As of 2024, the company’s current machine learning inference platform has more than 480 machine learning models, 400 billion predictions per day, and less than 20 milliseconds of latency.
domain intelligence
Manuel discussed four domain-specific machine learning platforms and their respective use cases. The first three are: Genai Use cases include trip planning, smart filters, and review summaries. content intelligenceMachine learning content hub for image and review analysis and text generation, with use cases such as detailed hotel content. and Recommendations We’ll show you a use case for displaying personalized content for your customers.
Rankingthe fourth domain-specific machine learning platform for personalized real-time orders was a more complex task. Booking.com’s three-way optimization challenge included choice and value. exposure and growth. and efficiency and profitability.
Their 2005 ranking formula was a simple function with parameters such as reservations and viewership, plus a random number function. They tried to evolve the formula by considering factors such as cancellations, distance-based rankings, availability, and hotel impressions. When they tried to replace the ranking formula with machine learning, they found that due to infrastructure limitations, the formula was, to borrow Manuel’s characterization, “invincible.”

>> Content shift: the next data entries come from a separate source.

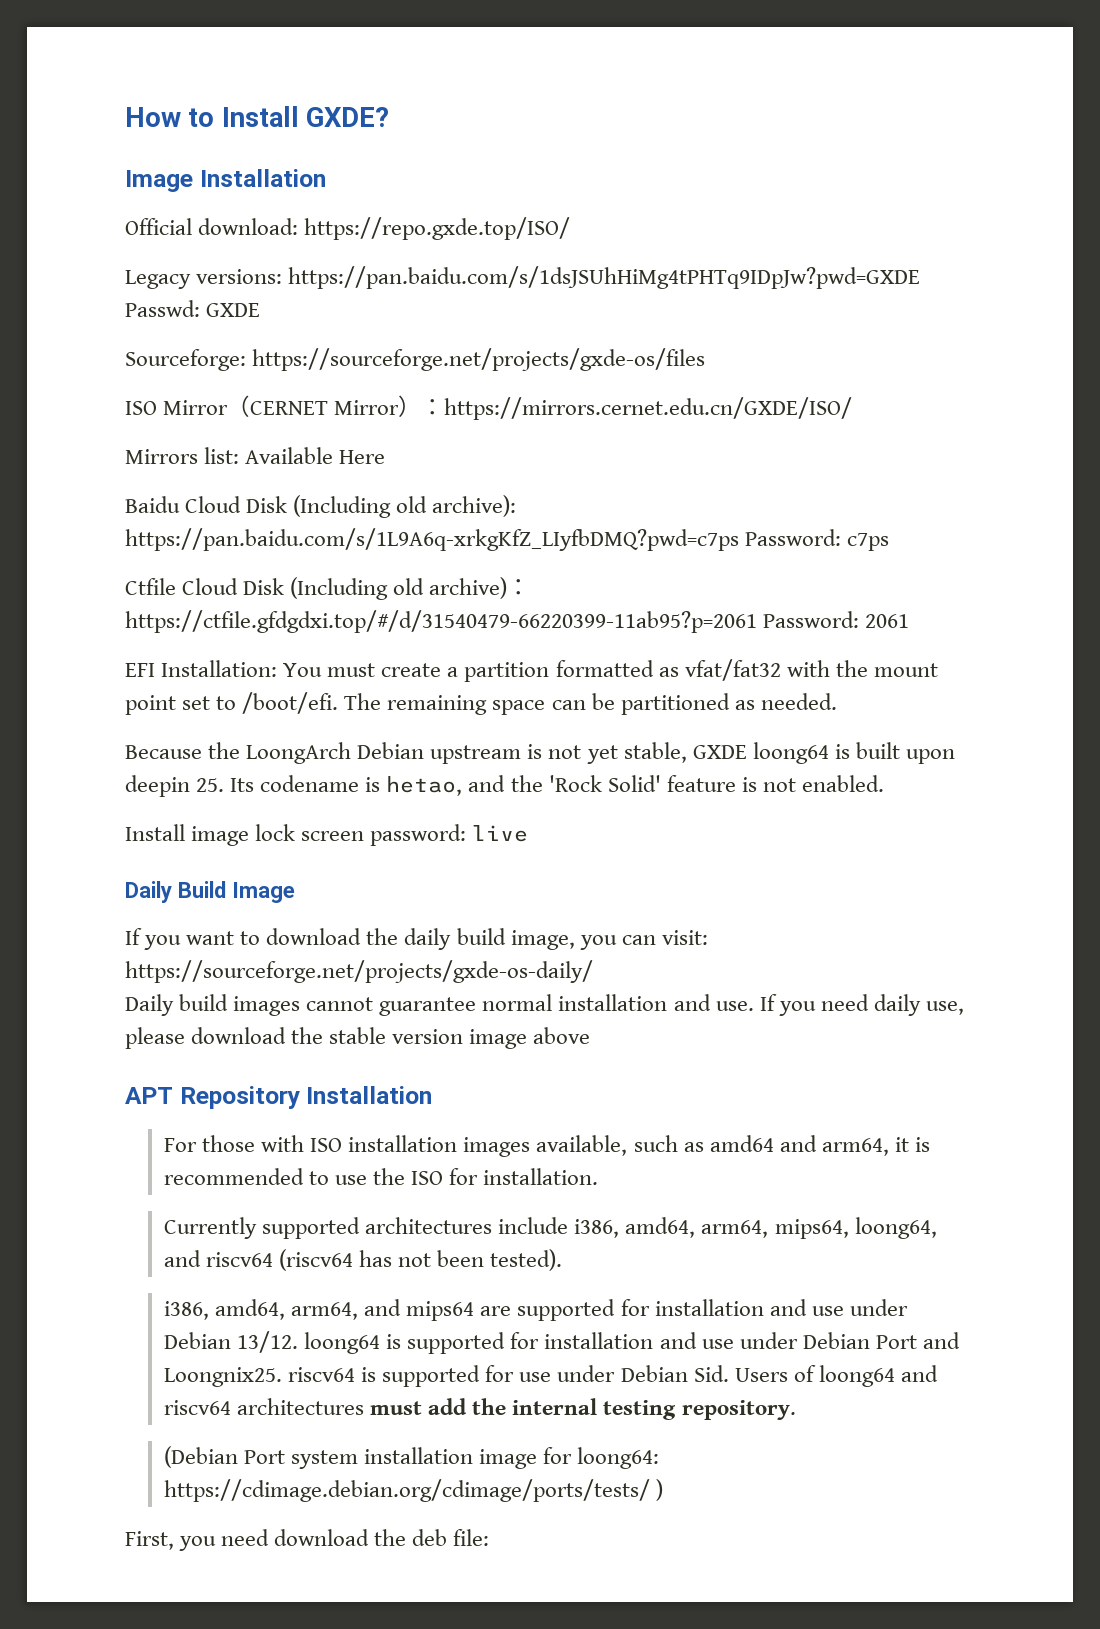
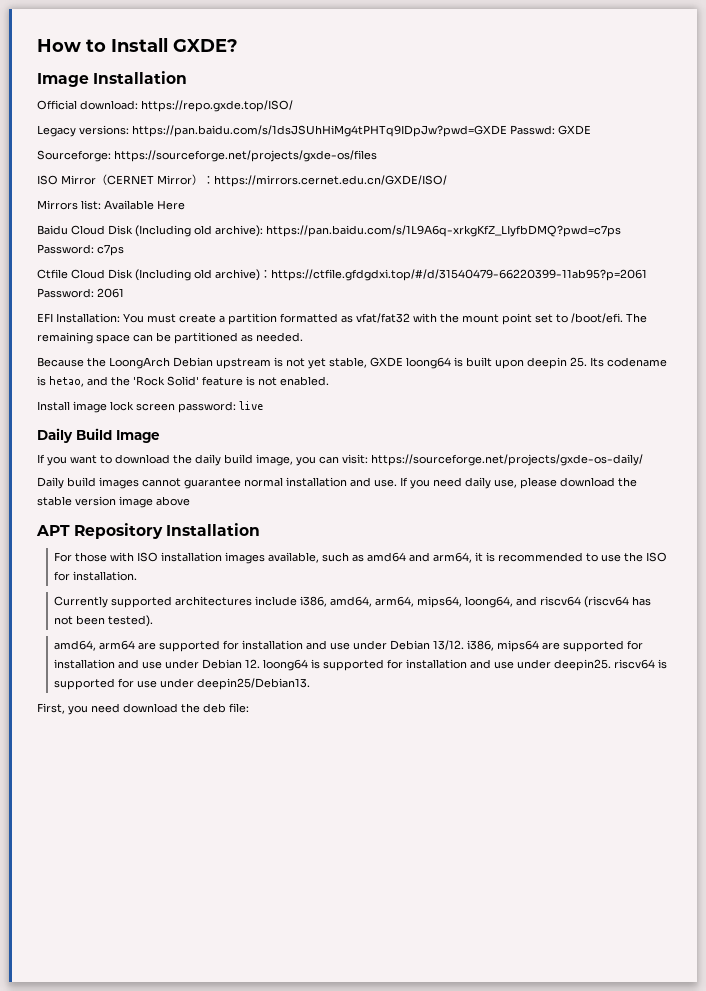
- i386, amd64, arm64, and mips64 are supported for installation and use under Debian 13/12. loong64 is supported for installation and use under Debian Port and Loongnix25. riscv64 is supported for use under Debian Sid. Users of loong64 and riscv64 architectures must add the internal testing repository.
- (Debian Port system installation image for loong64: https://cdimage.debian.org/cdimage/ports/tests/ )
+ amd64, arm64 are supported for installation and use under Debian 13/12. i386, mips64 are supported for installation and use under Debian 12. loong64 is supported for installation and use under deepin25. riscv64 is supported for use under deepin25/Debian13.

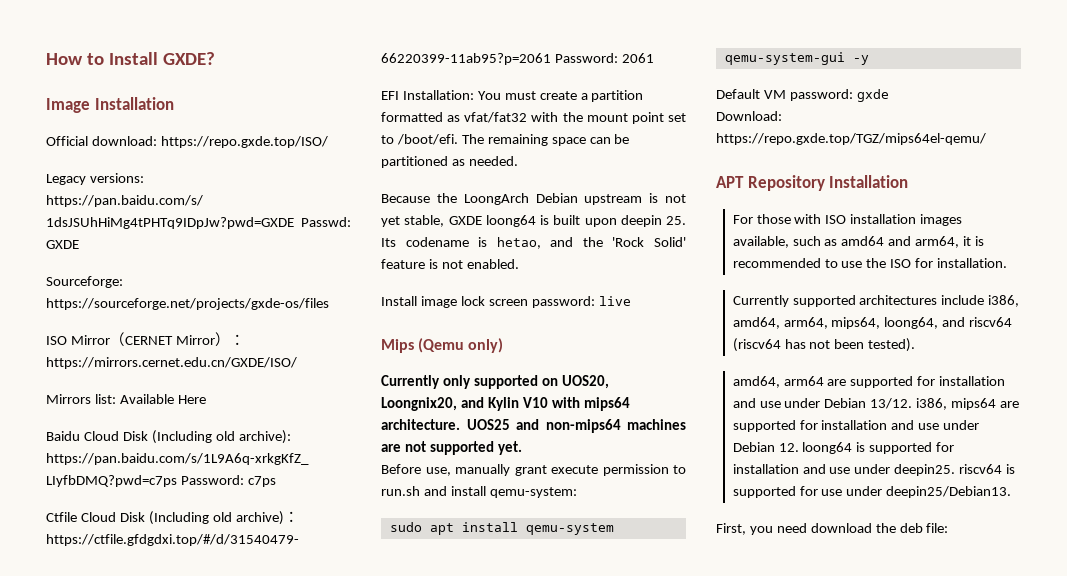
- Daily Build Image
- If you want to download the daily build image, you can visit: https://sourceforge.net/projects/gxde-os-daily/
- Daily build images cannot guarantee normal installation and use. If you need daily use, please download the stable version image above
+ Mips (Qemu only)
+ Currently only supported on UOS20, Loongnix20, and Kylin V10 with mips64 architecture. UOS25 and non-mips64 machines are not supported yet.
+ Before use, manually grant execute permission to run.sh and install qemu-system:
+ sudo apt install qemu-system qemu-system-gui -y
+ Default VM password: gxde
+ Download: https://repo.gxde.top/TGZ/mips64el-qemu/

Their experiments typically lasted two to four weeks, but improvements were sought. They adapted their A/B testing experiments to incorporate an interleaving technique, essentially interweaving 50% of each set of experiments into a single experiment. This allowed more variants with less traffic. So I decided to preselect with interleaving and validate with A/B testing.

Manuel concluded his presentation with how domain-specific platforms integrate with the orchestration layer.